In one embodiment, the fourth lens group 4 is provided with a tenth lens 401 having a positive focal length, an eleventh lens 402 having a negative focal length, and a twelfth lens 403 having a positive focal length in order from the object side to the image side; the tenth lens 401 and the eleventh lens 402 are cemented lenses, which can play a focusing role, and the twelfth lens 403 is an aspheric lens, which can greatly reduce field curvature, and the positive and negative combination structure of the focal length of each lens of the fourth lens group can effectively reduce aberration variation of the optical system in the zooming process.

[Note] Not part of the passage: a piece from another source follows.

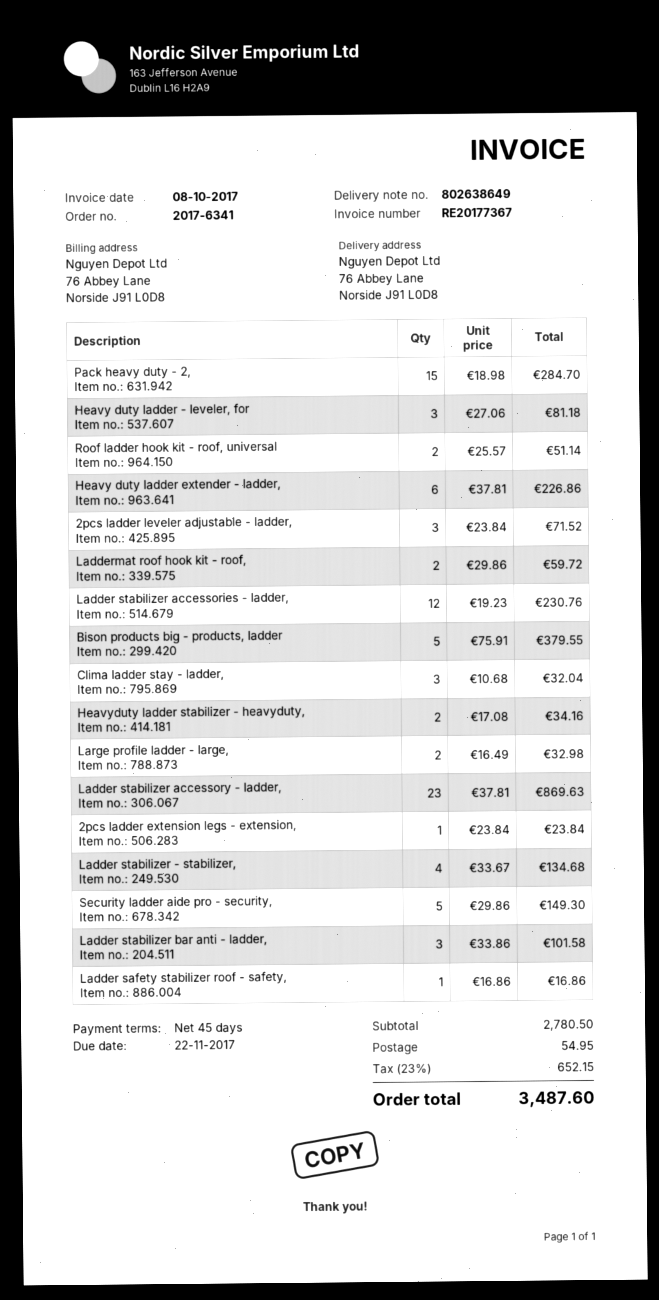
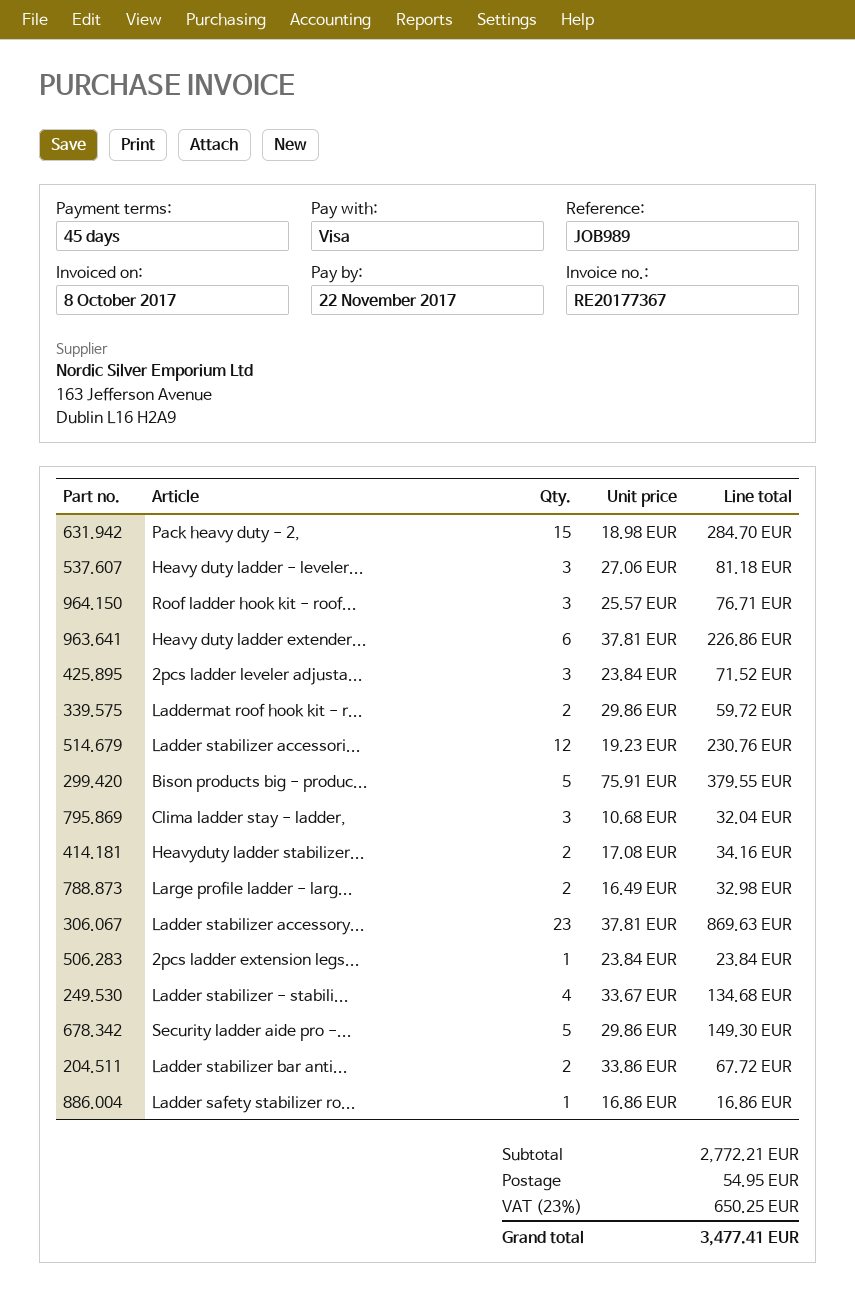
Roof ladder hook kit - roof, universal: 2 x 25.57 = 51.14 -> 3 x 25.57 = 76.71
Ladder stabilizer bar anti - ladder,: 3 x 33.86 = 101.58 -> 2 x 33.86 = 67.72
subtotal: 2780.50 -> 2772.21
tax: 23% = 652.15 -> 23% = 650.25
total: 3487.60 -> 3477.41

In one embodiment, the image side surface of the twelfth lens 403 is convex, so that the possibility of stray light in the optical system can be eliminated, and the imaging effect is greatly improved.

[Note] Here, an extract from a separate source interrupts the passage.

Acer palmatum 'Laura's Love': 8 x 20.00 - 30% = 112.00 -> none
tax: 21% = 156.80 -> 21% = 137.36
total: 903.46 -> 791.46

In one embodiment, the aspheric lens is a glass aspheric lens, and no plastic aspheric lens is used, so that the temperature change has little influence on the performance of the optical system, and the lens can be used in various environments.
In one embodiment, the second lens group 2 is provided with a fourth lens 201 with a negative focal length, a fifth lens 202 with a negative focal length, and a sixth lens 203 with a positive focal length in order from the object side to the image side; the fourth lens 201 is a lens made of a high-refractive-index and high-dispersion material, and has a refractive index of 1.6 or more and an abbe number of 50 or less, so that the distortion of the optical system at the short focal end can be effectively corrected, and the resolution in the short focal state can be greatly improved.
In one embodiment, the focal length of the first lens 101 is negative, the focal length of the second lens 102 is positive, and the focal length of the third lens 103 is positive; the first lens 101 and the second lens 102 are cemented lenses.
In one embodiment, the distance between the first lens group 1 and the third lens group 3 is 36.5mm, the distance between the second lens group 2 and the third lens group 3 is 2.3mm to 18.95mm, the distance between the third lens group 3 and the fourth lens group 4 is 0.9mm to 9.58mm, and the distance between the fourth lens group 4 and the photosensitive chip 5 is 18.5mm to 29.2mm.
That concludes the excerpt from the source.